И вот Марат, молодой человек, занимающий скромное положение, имеющий основания быть скрытным, принимающий у себя таинственных посетителей и находящийся на заметке у полицейских, отнюдь не был заинтересован иметь дело с комиссаром полиции, поскольку от комиссара мог попасть прямехонько к г-ну де Сартину, который чрезвычайно любит читать бумаги молодых людей, подобных Марату, и посылать авторов этих интересных сочинений в заведения, где те могут беспрепятственно предаваться размышлениям, в заведения, носящие названия Венсен, Бастилия, Шарантон и Бисетр.
Итак, Марат сбавил тон, и, чем смиреннее он становился, тем наглей держалась привратница. Из обвиняемой она превратилась в обвинительницу. В конце концов истеричная и раздражительная женщина распалилась, как огонь на сквозняке.
Она пустила в ход все — угрозы, клятвы, вопли, слезы; то была подлинная буря.
И тут Бальзамо счел, что настала пора вмешаться; он подошел к привратнице, которая стояла посреди комнаты и сыпала угрозами, вперил в нее взгляд, сверкнувший зловещим огнем, и, приложив к ее груди два пальца, произнес — но не губами, а взглядом, мыслью, волей — одно только слово, которого Марат не расслышал.
Тетушка Гриветта тут же умолкла, пошатнулась, теряя равновесие, потом отступила назад и под воздействием мощного магнетического флюида молча рухнула на постель; глаза ее были неестественно широко открыты.
Затем они закрылись и вновь открылись, только теперь не было видно зрачков; язык конвульсивно дергался, тело же было почти неподвижно, и лишь руки тряслись, как в приступе лихорадки.
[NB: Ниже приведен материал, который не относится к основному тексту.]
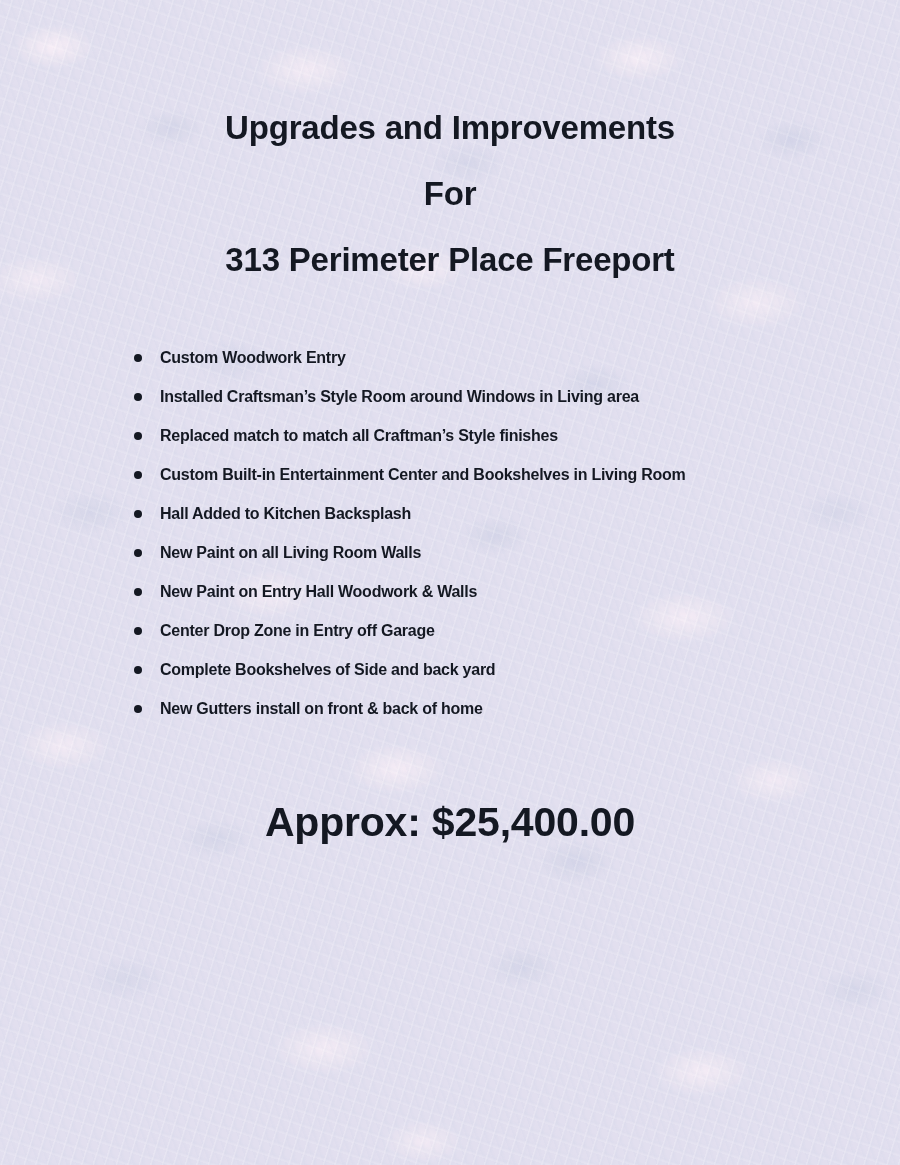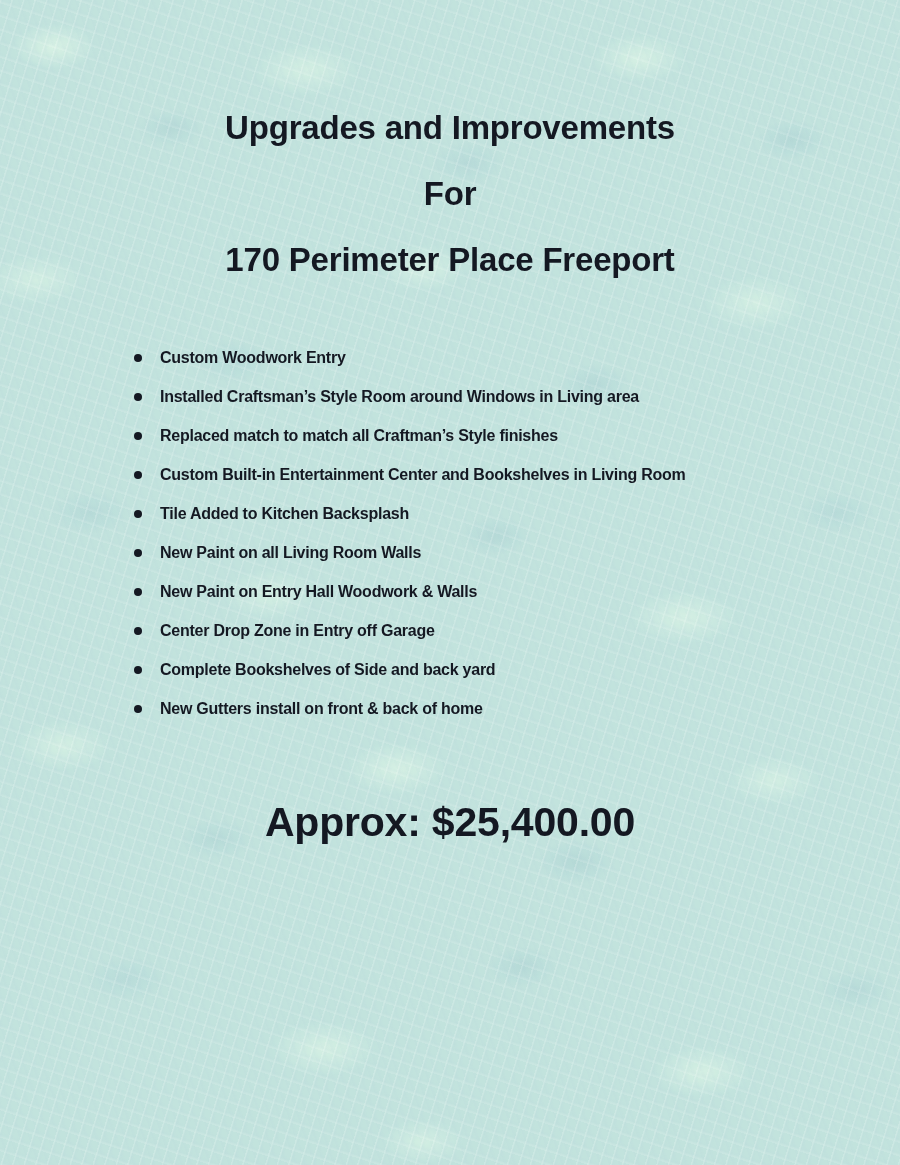--- a/index.html
+++ b/index.html
@@ -22,7 +22,7 @@
     width: 900px;
     height: 1165px;
     box-sizing: border-box;
-    background-color: #22c55e;
+    background-color: #f9a8d4;
     overflow: hidden;
   }
 

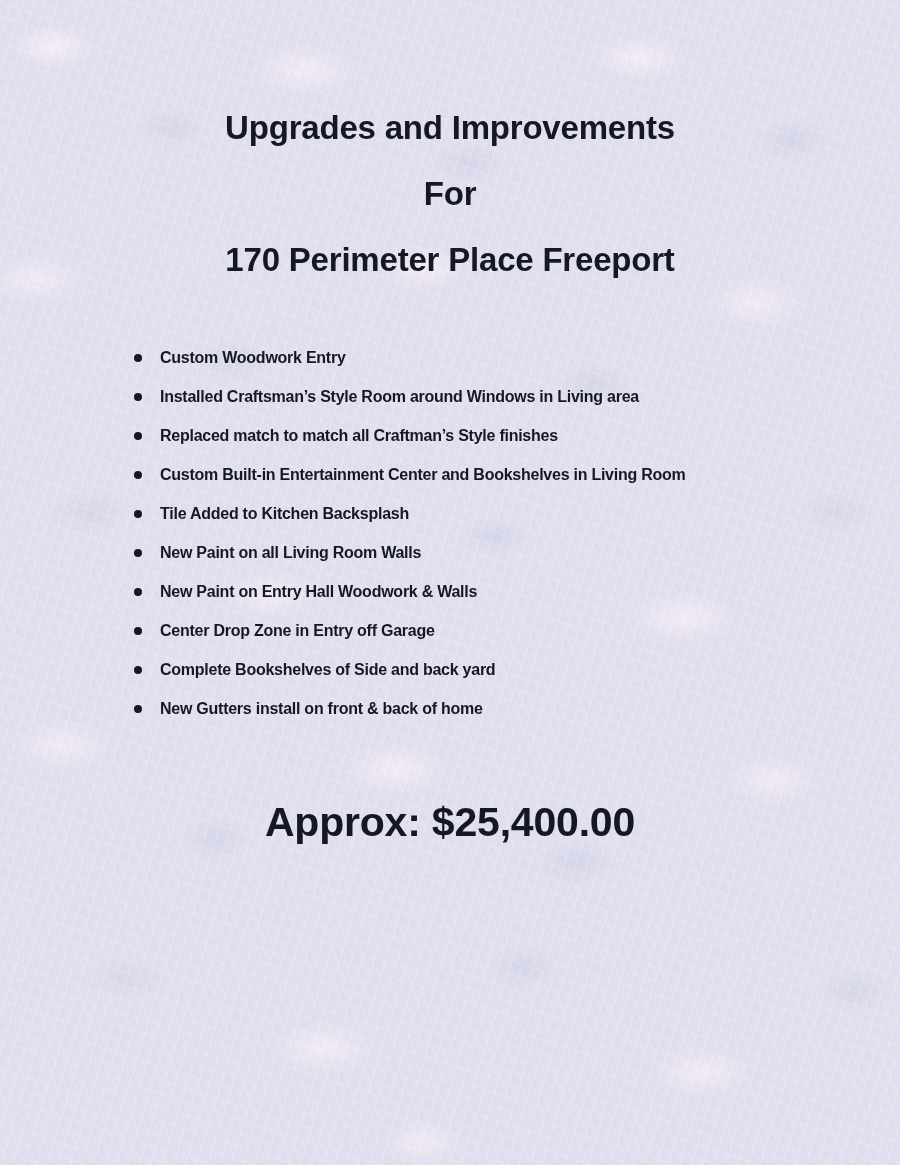--- a/index.html
+++ b/index.html
@@ -164,7 +164,7 @@
 
     <div class="doc-title title-line-2">For</div>
 
-    <div class="doc-title title-line-3">170 Perimeter Place Freeport</div>
+    <div class="doc-title title-line-3">313 Perimeter Place Freeport</div>
 
     <ul class="upgrade-list">
 

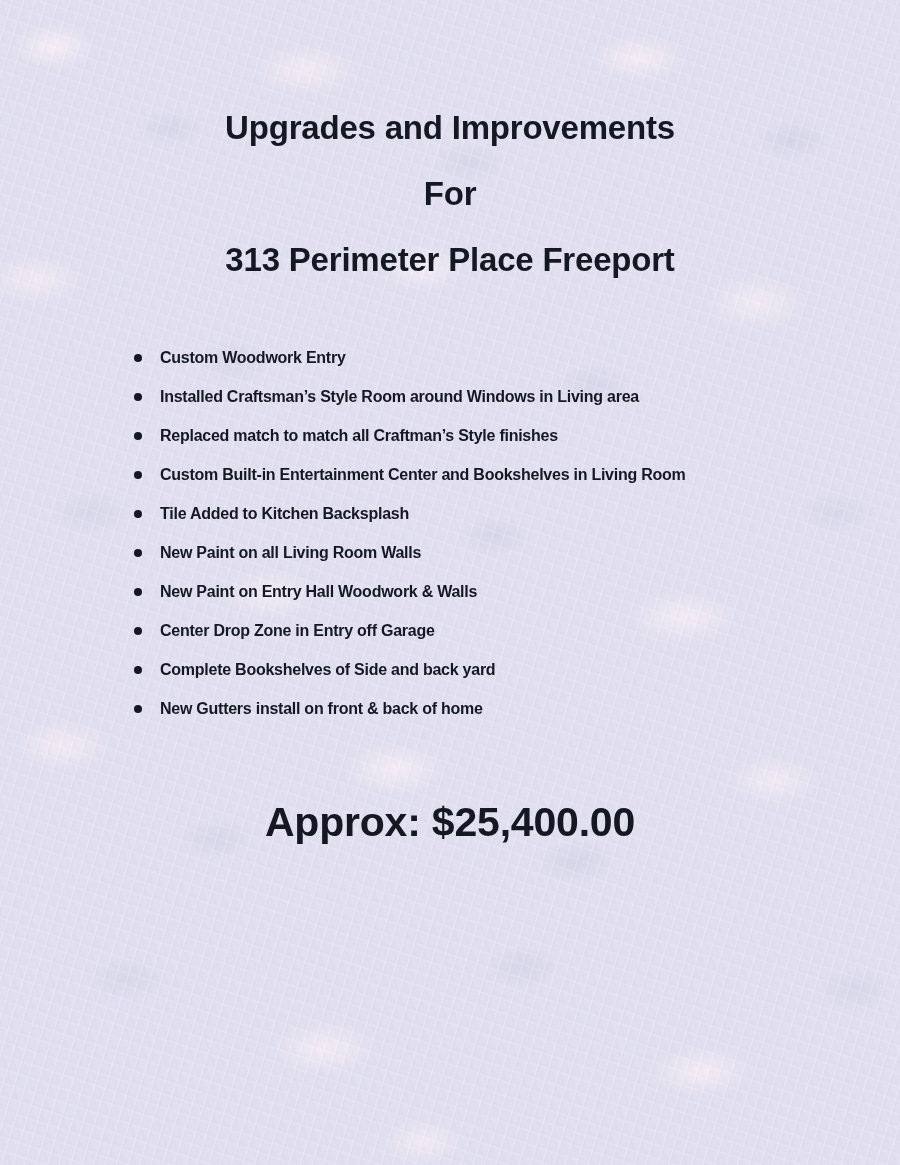--- a/index.html
+++ b/index.html
@@ -191,7 +191,7 @@
 
       <li class="upgrade-item">
         <span class="bullet-icon"></span>
-        <span>Tile Added to Kitchen Backsplash</span>
+        <span>Hall Added to Kitchen Backsplash</span>
       </li>
 
       <li class="upgrade-item">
— О! — воскликнул Марат. — Совсем как тот пациент в больнице.
— Да.
— Она спит?
— Тихо! — приказал Бальзамо Гриветте и обратился к Марату: — Сударь, настал миг покончить с проявлениями вашего недоверия и рассеять ваши сомнения. Поднимите письмо, принесенное этой женщиной, которое она, падая, выронила из рук.
Марат поднял письмо.
— И что дальше? — поинтересовался он.
— Потерпите, — ответил Бальзамо, взял у него письмо и, показав его сомнамбуле, спросил: — Вы знаете, от кого это письмо?
— Нет, сударь, — отвечала она.
Бальзамо поднес к ней запечатанное письмо и велел:
— Прочтите-ка, что там написано, г-ну Марату.
— Она не умеет читать, — сообщил Марат.
— Но вы-то умеете?
— Разумеется.
— Вот и читайте его про себя, а она тоже будет читать, по мере того как слова будут отпечатываться у вас в мозгу.
Марат распечатал письмо и принялся его читать, Гриветта встала на ноги и, вся дрожа как в ознобе, покорная всемогущей воле Бальзамо, произносила, по мере того, как Марат пробегал глазами строки:
«Мой дорогой Гиппократ!
Апеллес только что написал свой первый портрет и продал его за пятьдесят франков. Сегодня эти пятьдесят франков будут проедены в трактире на улице Сен-Жак. Ты участвуешь?
Само собой, при этом часть их будет пропита.
Твой друг Л. Давид[64]».
Гриветта слово в слово повторила то, что было в письме. Листок выпал из рук Марата.
— Как видите, — произнес Бальзамо, — у тетушки Гриветты тоже есть душа, и душа эта бодрствует, когда она спит.
— И весьма странная душа, — заметил Марат: — Она умеет читать, меж тем как тело нет.
— Потому что душа все знает, потому что душа способна воспроизводить все, что угодно, посредством мысли. Попробуйте заставить Гриветту прочесть это письмо, когда она проснется, то есть когда тело замкнет душу в своей тьме, и вы увидите, что будет.